* TASK TO COMPLETE *
Although the records contain pictures, only their text should be set down, exactly as written.
[Start of Attachment]
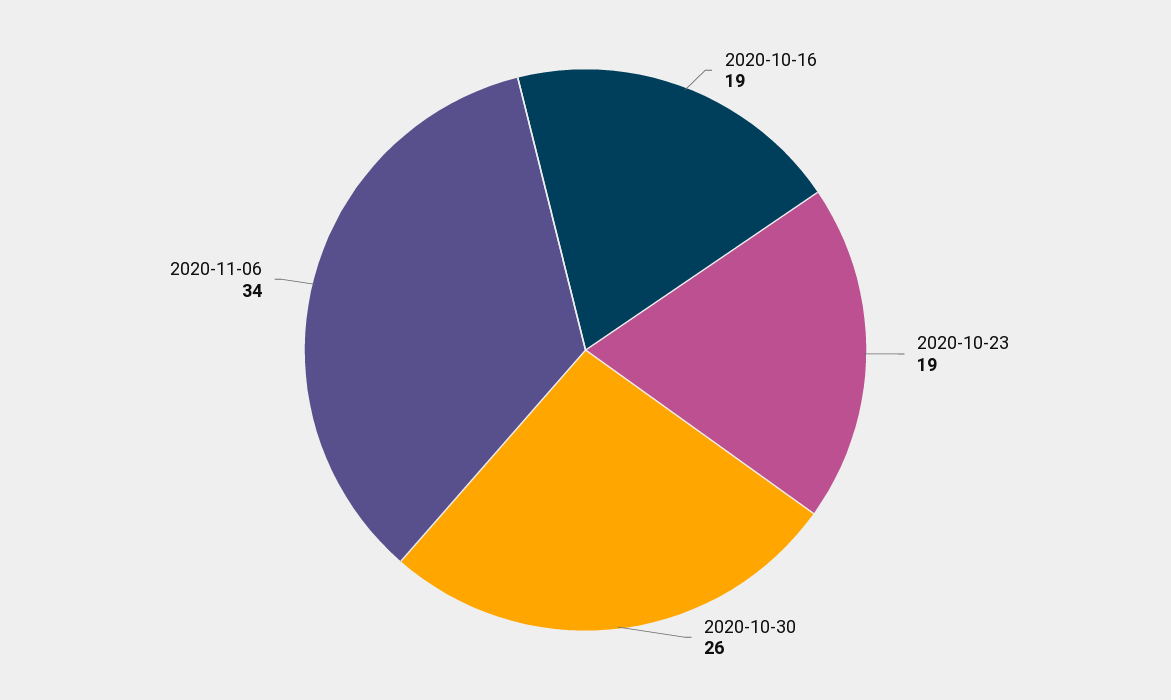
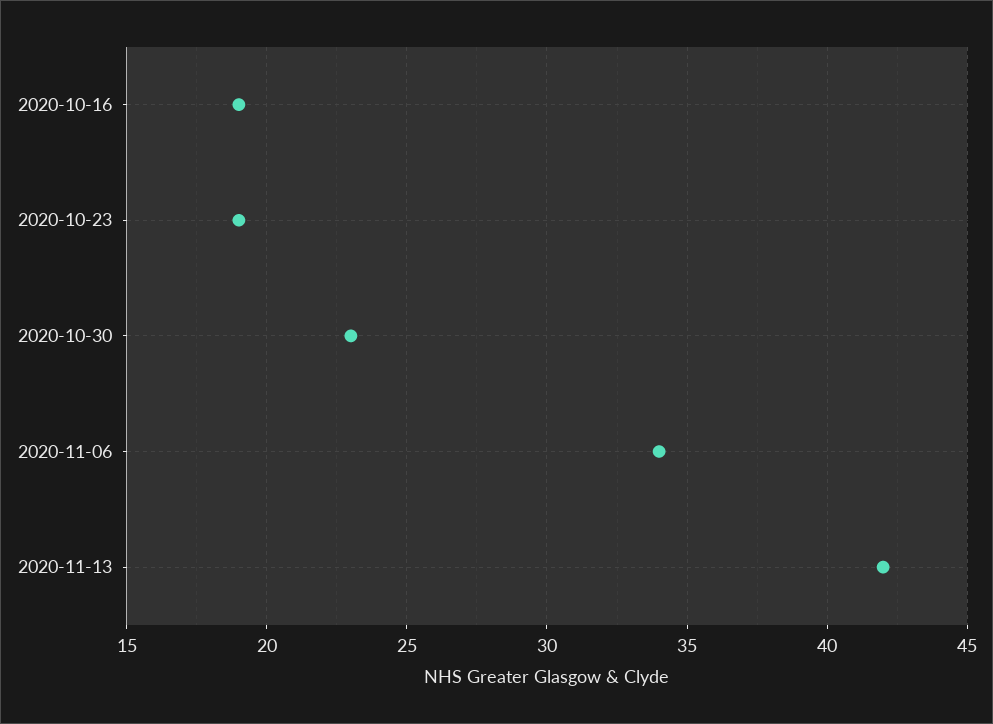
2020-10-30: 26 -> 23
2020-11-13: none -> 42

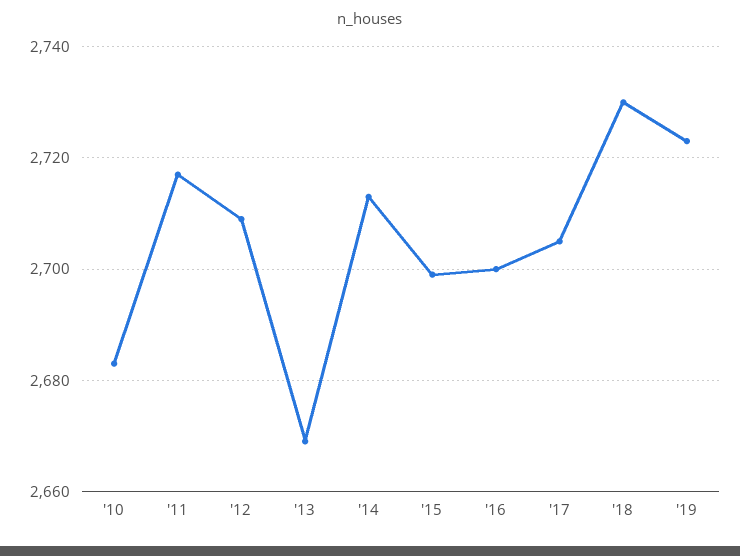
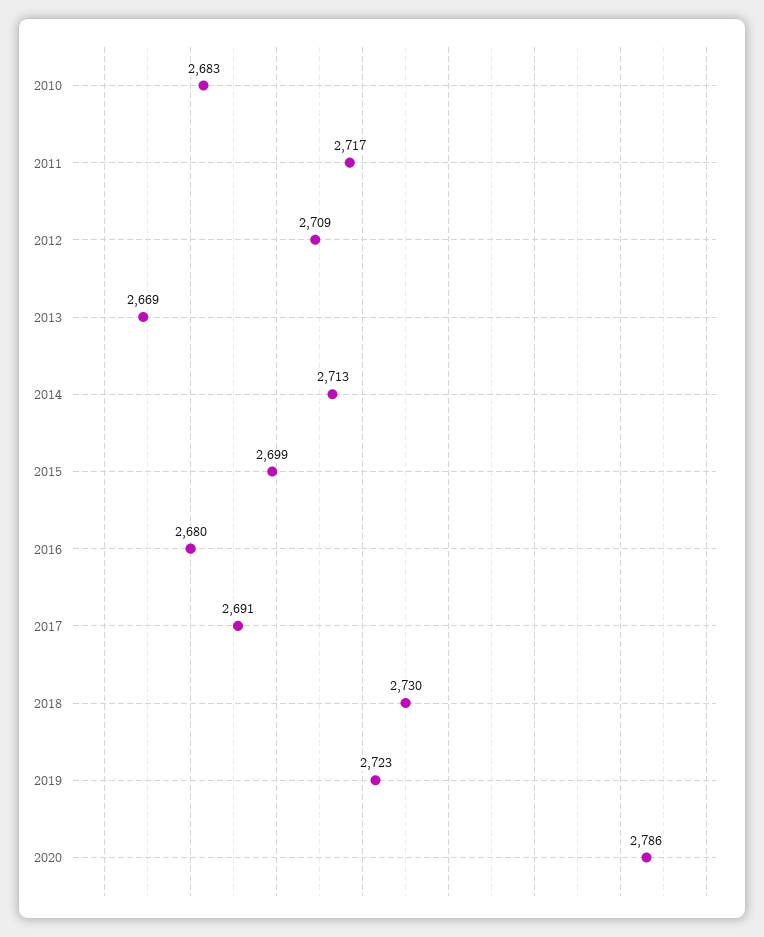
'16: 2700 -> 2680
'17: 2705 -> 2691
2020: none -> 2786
[End of Attachment]
* ANSWER BOX *
2020-10-30: 26 -> 23
2020-11-13: none -> 42

'16: 2700 -> 2680
'17: 2705 -> 2691
2020: none -> 2786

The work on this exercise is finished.